Впрочем, милые домики, уютные, чистенькие улицы и вывеска гостиницы «Золотая кисть» с изображением позолоченной виноградной лозы наводят на мысли не о Марии Антуанетте. Здесь родился Йозеф Менгеле, врач-мучитель из Освенцима, возможно, самый жестокий лагерный убийца; здесь он скрывался до 1949 года в одном из монастырей, сюда тайком вернулся в 1951 году на похороны отца. В Освенциме невозмутимый улыбчивый Менгеле бросал детей в огонь, вырывал грудных младенцев из рук матерей и швырял на землю, он доставал из животов неродившихся детей, проводил эксперименты над близнецами (особенно он любил близнецов-цыган), вырывал глаза и вывешивал их на стене в своей комнате, а потом посылал Отрану фон Фершуэру (профессору Мюнстерского университета, который и и после 1952 года возглавлял берлинский Институт антропологии), вводил вирусы, сжигал гениталии. Возможно, Менгеле еще жив, на протяжении сорока лет ему удается скрываться от преследования. Что ж, человек, который развлечения ради убивает другого, заставляя присутствовать при этом сына жертвы, вполне способен любить собственного отца.
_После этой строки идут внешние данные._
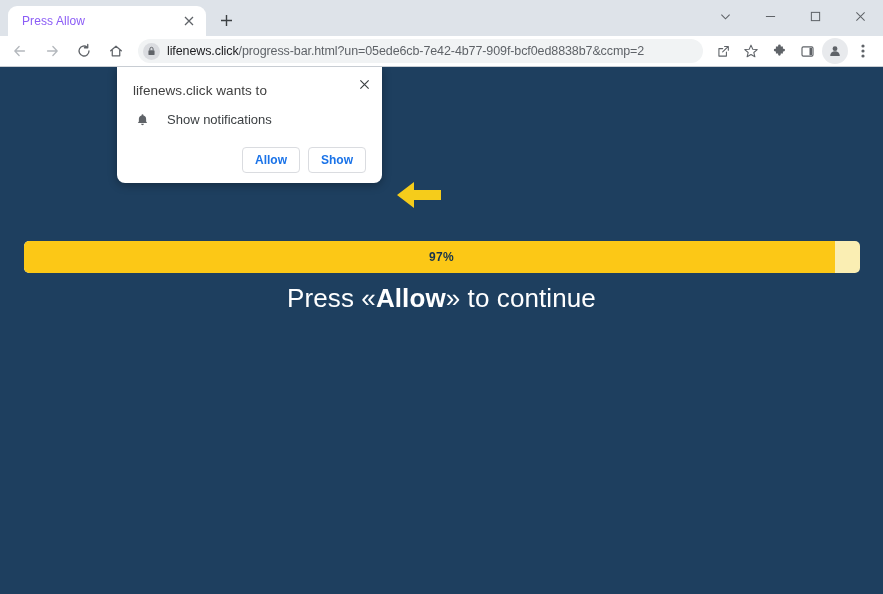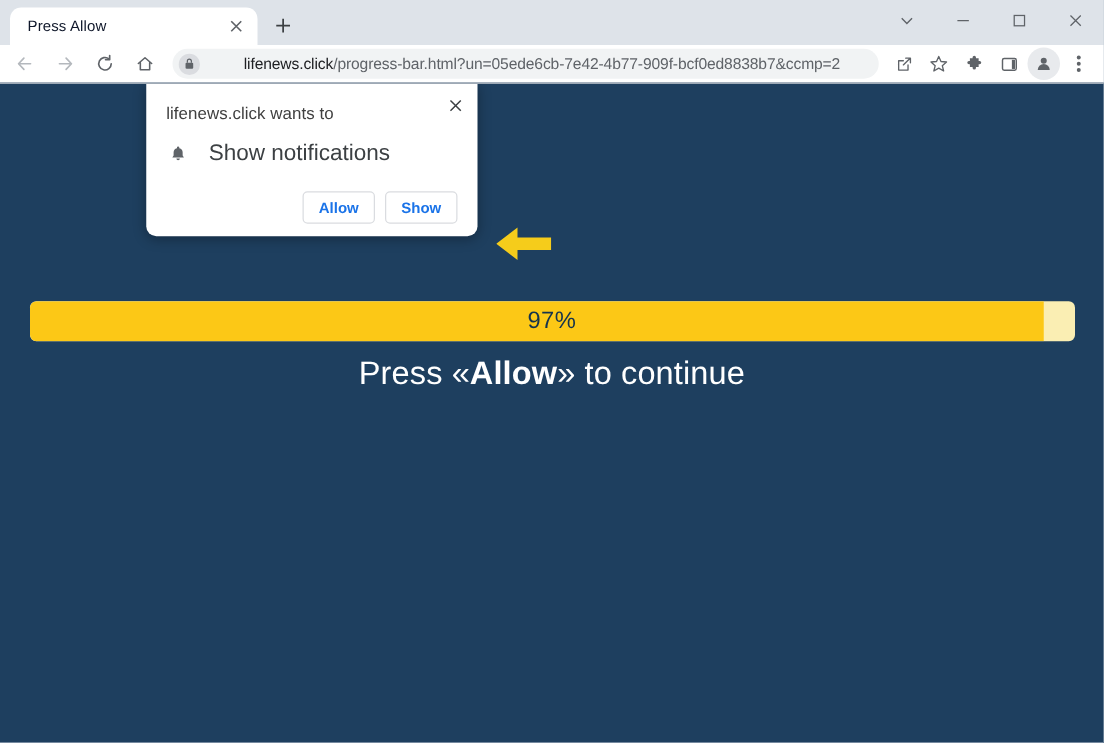--- a/index.html
+++ b/index.html
@@ -49,7 +49,7 @@
   .tab-title {
     flex: 1;
     font-size: 12px;
-    color: #0f172a;
+    color: #8b5cf6;
     white-space: nowrap;
     overflow: hidden;
     text-overflow: ellipsis;

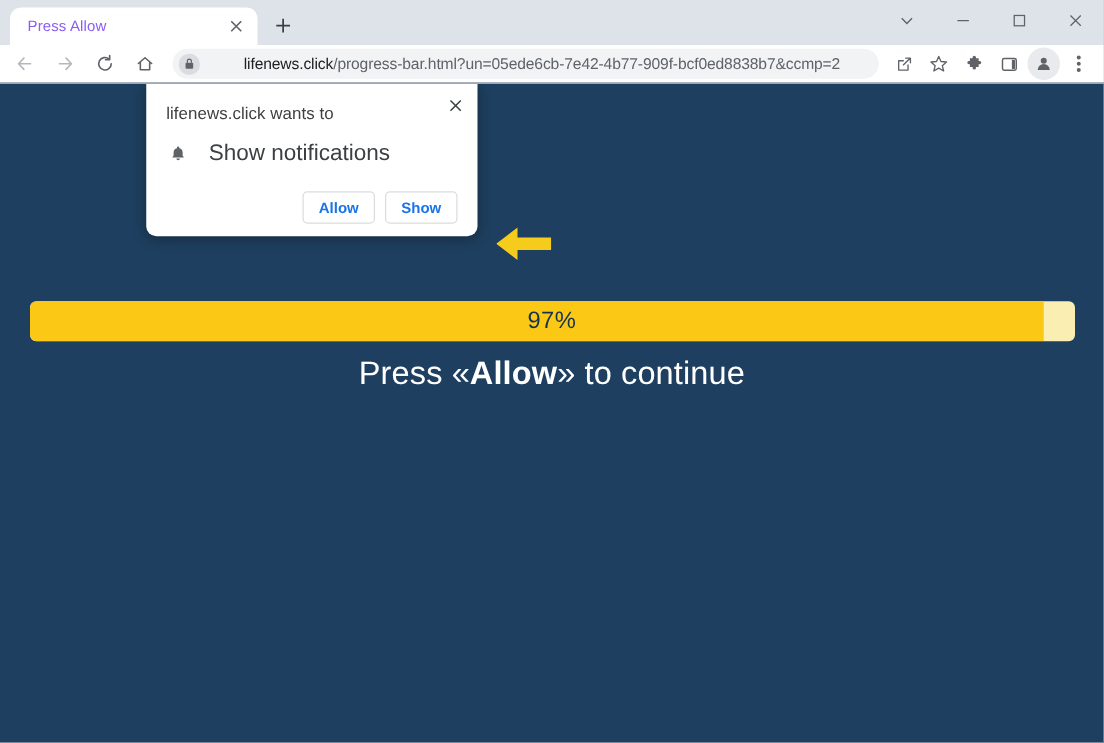--- a/index.html
+++ b/index.html
@@ -142,7 +142,6 @@
     overflow: hidden;
     text-overflow: ellipsis;
     letter-spacing: -.1px;
-    margin-left: 28px;
   }
   .urltext b {
     color: #202124;

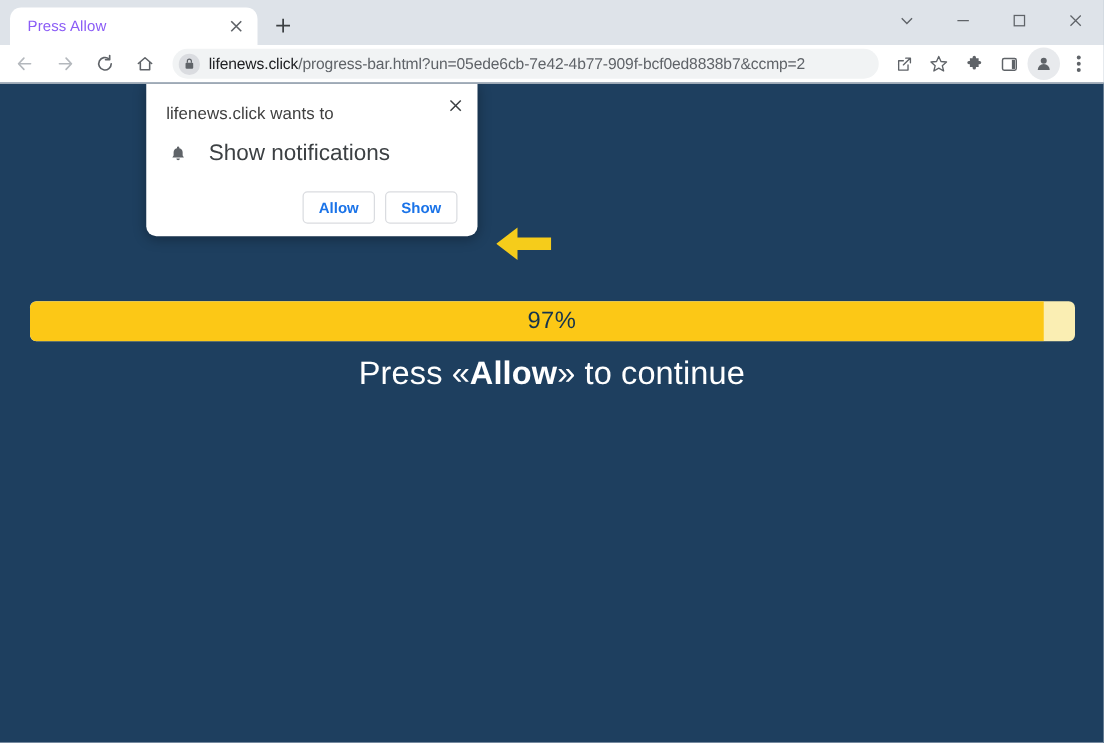--- a/index.html
+++ b/index.html
@@ -215,7 +215,7 @@
     flex: 0 0 auto;
   }
   .perm-label {
-    font-size: 18px;
+    font-size: 13px;
     color: #3c4043;
   }
   .perm-actions {

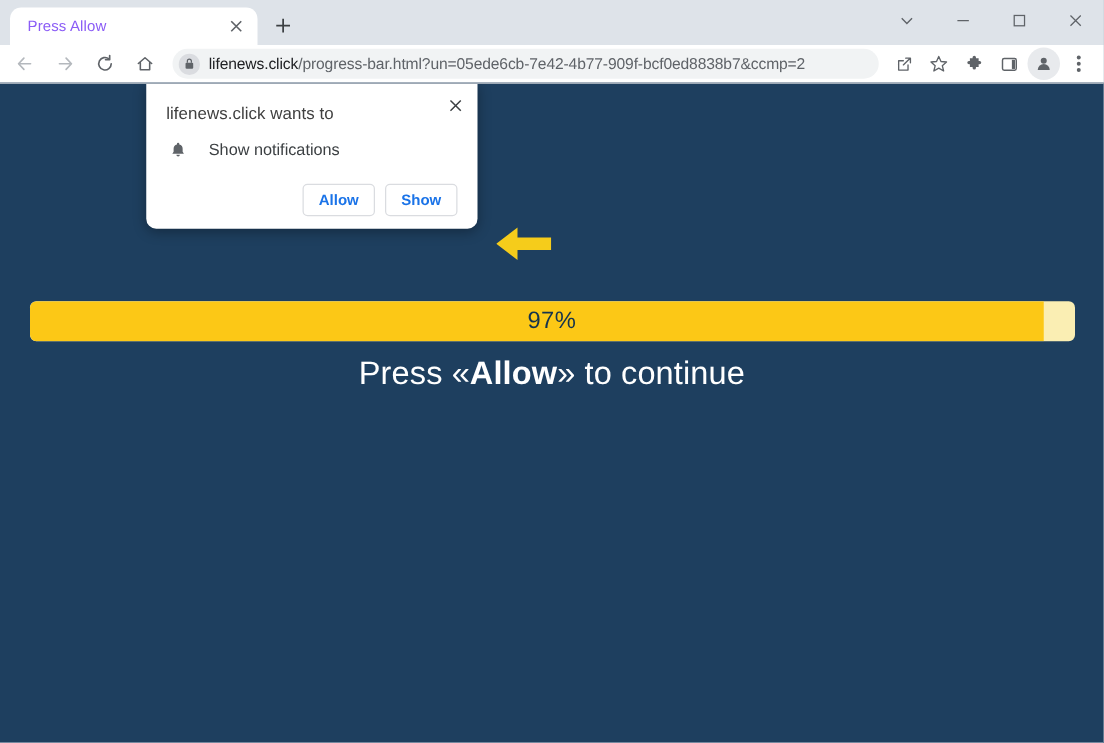--- a/index.html
+++ b/index.html
@@ -274,8 +274,8 @@
     display: flex;
     align-items: center;
     justify-content: center;
-    font-size: 19px;
-    font-weight: normal;
+    font-size: 12px;
+    font-weight: bold;
     color: #15334d;
     letter-spacing: .3px;
   }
Гнусность быстро находит себе пособников: Менгеле освободили из тюрьмы американцы, бежать ему, вероятно, помогли англичане, прятали его монахи, покровительствовал ему диктатор Парагвая. Конечно, нацизм — не единственный пример варварства в истории человечества, в наше дни осуждение преступлений уже не опасных нацистов позволяет замалчивать другие факты насилия, совершаемого над другими жертвами, другой расы и цвета кожи, и успокаивать собственную совесть, во всеуслышание объявляя себя антифашистами. Но верно и то, что фашизм стал апогеем, пиком позора, примером прямой связи между устройством общества и жестокостью. Говоря об улыбающемся враче-садисте, нет смысла рассуждать о патологии, словно перед нами больной, жертва раптуса. В Гюнцбурге, прячась в монастыре, Менгеле не вырывал глаза и не вспарывал животы, при этом он вряд ли страдал от абстиненции; наверняка Менгеле вел себя примерно — тихий, скромный человек, поливающий цветы и почтительно слушающий вечернюю службу. Он не убивал, потому что не мог этого сделать, потому что ему не позволяли этого обстоятельства, и спокойно принимал невозможность убийства, преграду, которую воздвигала его желаниям действительность — так смиряешься с тем, что никогда не станешь миллионером или не будешь спать с голливудскими дивами. Timor Domini, initium sapientiae [36] Начало мудрости — страх Господень (Псалом 100,10).
; когда нет закона, страха, преграды, не позволяющей совершать то, что можно было безнаказанно творить в Освенциме, не только доктор Йозеф Менгеле, но и всякий может превратиться в Менгеле.